Sign-changing solutions for a modified quasilinear Kirchhoff–Schrödinger–Poisson system via perturbation method

Abstract

In this paper, we consider the following quasilinear Kirchhoff–Schrödinger–Poisson system: $\begin{array}{r}\{\begin{array}{l}{\displaystyle -(a+b{\int }_{{\mathbb{R}}^3}|\mathrm{\nabla }u{|}^2\mathrm{d}x)\mathrm{\Delta }u}\\ +V(x)u-{\displaystyle \frac{1}{2}}u\mathrm{\Delta }(u^2)+\varphi u=g(u),& x\in {\mathbb{R}}^3,\\ -\mathrm{\Delta }\varphi =u^2,& x\in {\mathbb{R}}^3,\end{array}\end{array}$ where a, b are positive constants, $V(x)$ is a smooth potential function and g is an appropriate nonlinear function. To overcome the technical difficulties caused by the quasilinear term, the perturbation method of adding 4-Laplacian operator is adapted to consider the perturbation problem, so that the corresponding functional has both smoothness and compactness in the appropriate space.

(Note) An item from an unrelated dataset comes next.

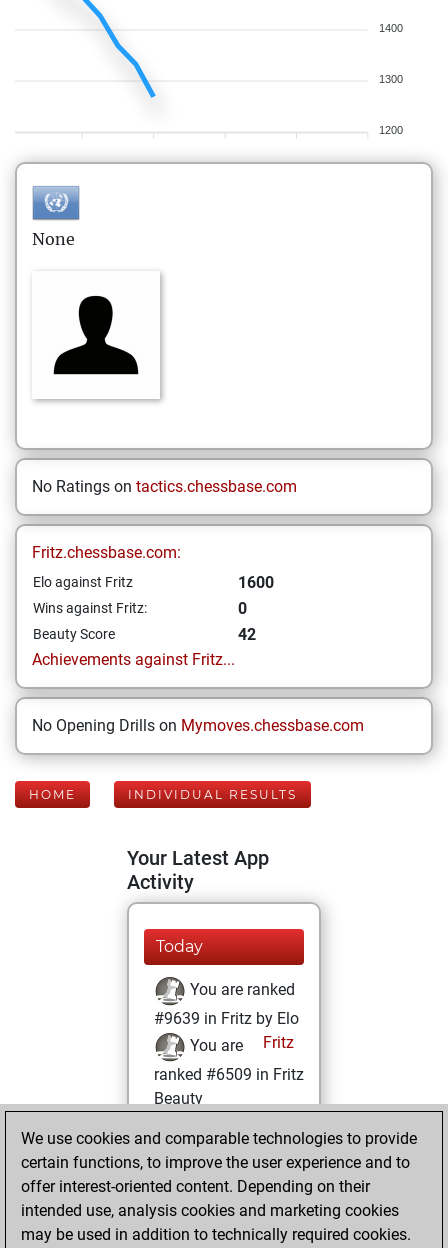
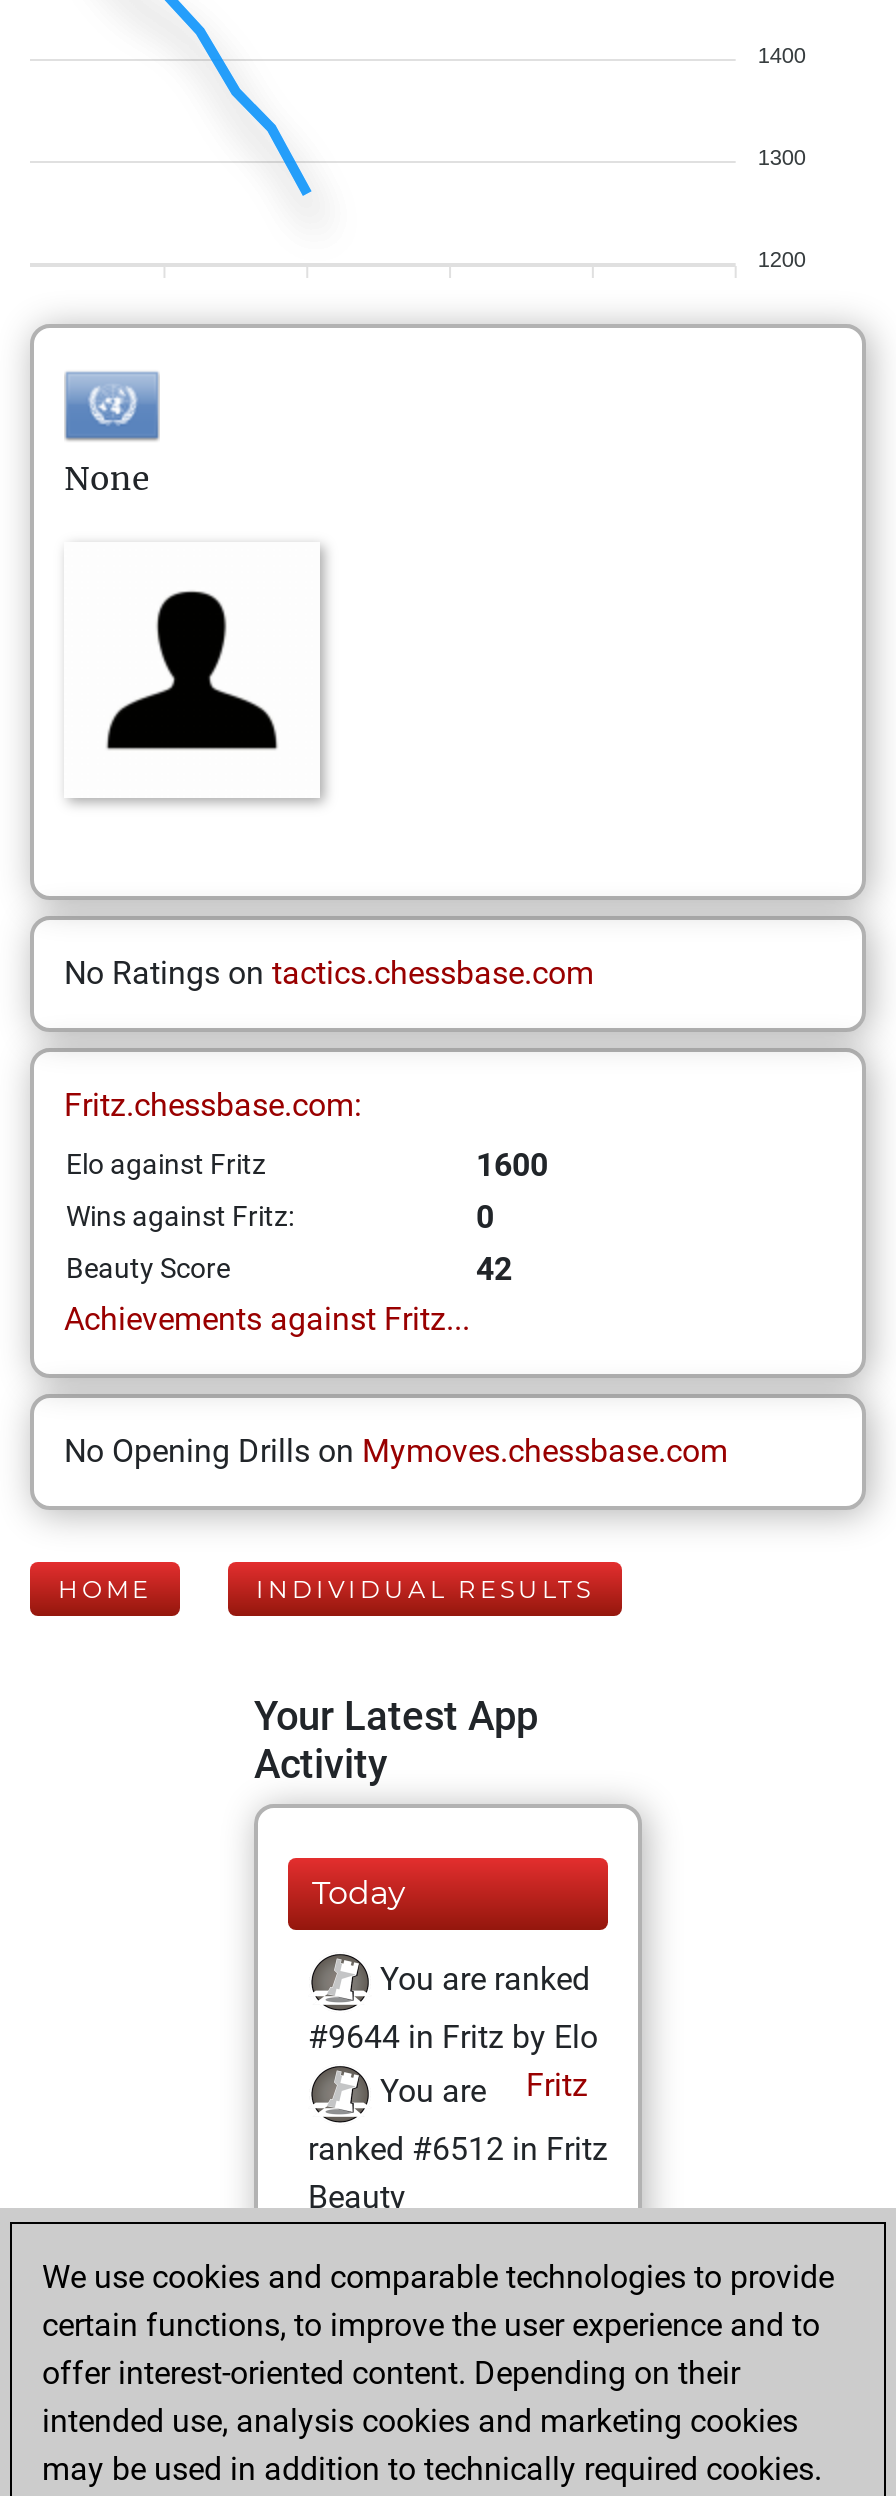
- #9639 in Fritz by Elo
+ #9644 in Fritz by Elo

- ranked #6509 in Fritz
+ ranked #6512 in Fritz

Moreover, when g satisfies the appropriate hypotheses, a sign-changing solution $u_0$ of above problem can be obtained by taking advantage of constraint variational method, the quantitative deformation lemma and approximation technique, which has precisely two nodal domains.

Keywords:

• Quasilinear
• Kirchhoff–Schrödinger–Poisson system
• perturbation method
• sign-changing solutions

AMS Subject Classifications:

• 35A15
• 35J10
• 35J60

Disclosure statement

No potential conflict of interest was reported by the author(s).

Additional information

Funding

J. Zhang was supported by the Natural Science Foundation of Inner Mongolia Autonomous Region (No. 2019MS01004), Inner Mongolia Autonomous Region university scientific research project (No. NJZY18021) and the National Natural Science Foundation of China (No. 11962025). C. Ji was partially supported by National Natural Science Foundation of China (No. 12171152) and Natural Science Foundation of Shanghai (No. 20ZR1413900).